### Try it
Would you print out all of the data exactly and keep the pictures out of it?

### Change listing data
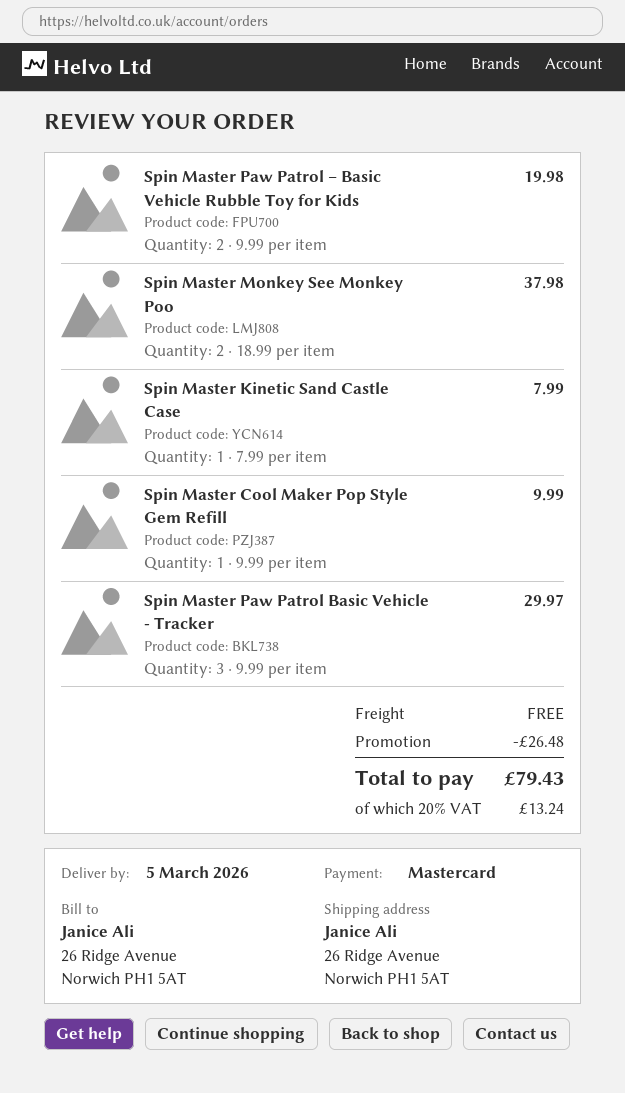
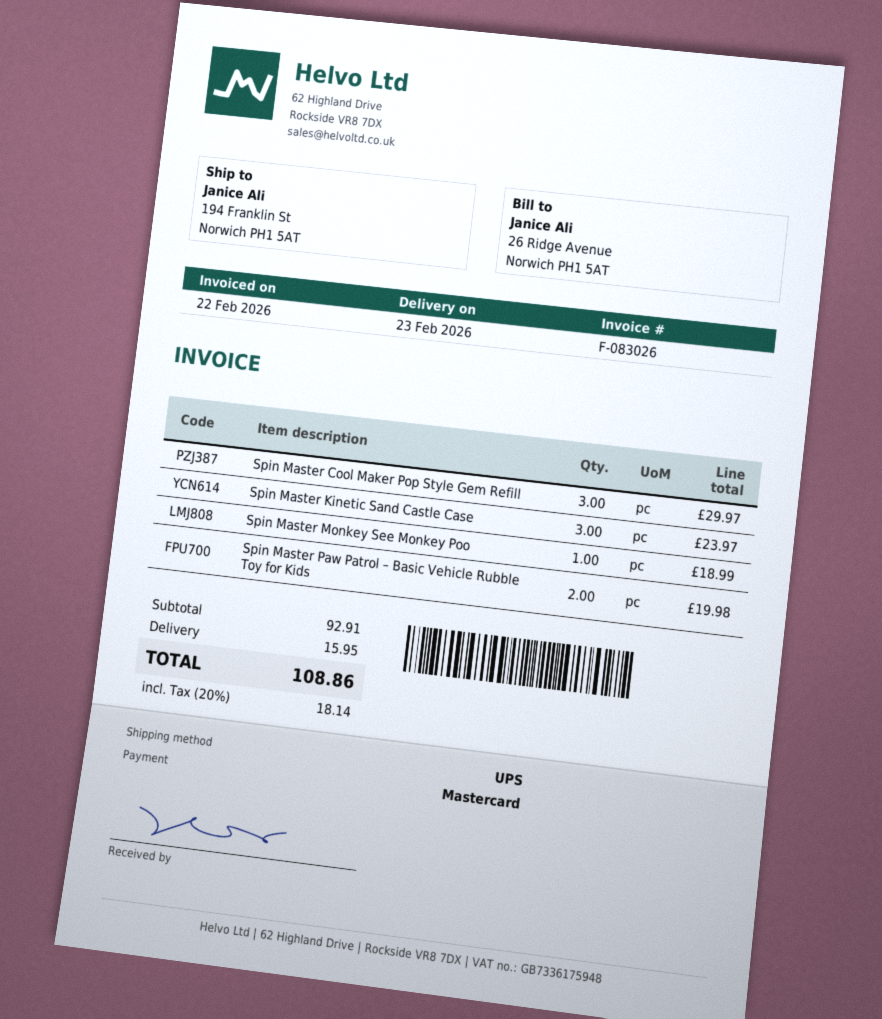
delivery date: 2026-03-05 -> 2026-02-23
ship to: 26 Ridge Avenue, Norwich PH1 5AT -> 194 Franklin St, Norwich PH1 5AT
Spin Master Monkey See Monkey Poo: 2 for 37.98 -> 1 for 18.99
Spin Master Kinetic Sand Castle Case: 1 for 7.99 -> 3 for 23.97
Spin Master Cool Maker Pop Style Gem Refill: 1 for 9.99 -> 3 for 29.97
Spin Master Paw Patrol Basic Vehicle - Tracker: 3 for 29.97 -> none
discount: 26.48 -> none
shipping: 0.00 -> 15.95
tax: 20% = 13.24 -> 20% = 18.14
total: 79.43 -> 108.86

### Response
delivery date: 2026-03-05 -> 2026-02-23
ship to: 26 Ridge Avenue, Norwich PH1 5AT -> 194 Franklin St, Norwich PH1 5AT
Spin Master Monkey See Monkey Poo: 2 for 37.98 -> 1 for 18.99
Spin Master Kinetic Sand Castle Case: 1 for 7.99 -> 3 for 23.97
Spin Master Cool Maker Pop Style Gem Refill: 1 for 9.99 -> 3 for 29.97
Spin Master Paw Patrol Basic Vehicle - Tracker: 3 for 29.97 -> none
discount: 26.48 -> none
shipping: 0.00 -> 15.95
tax: 20% = 13.24 -> 20% = 18.14
total: 79.43 -> 108.86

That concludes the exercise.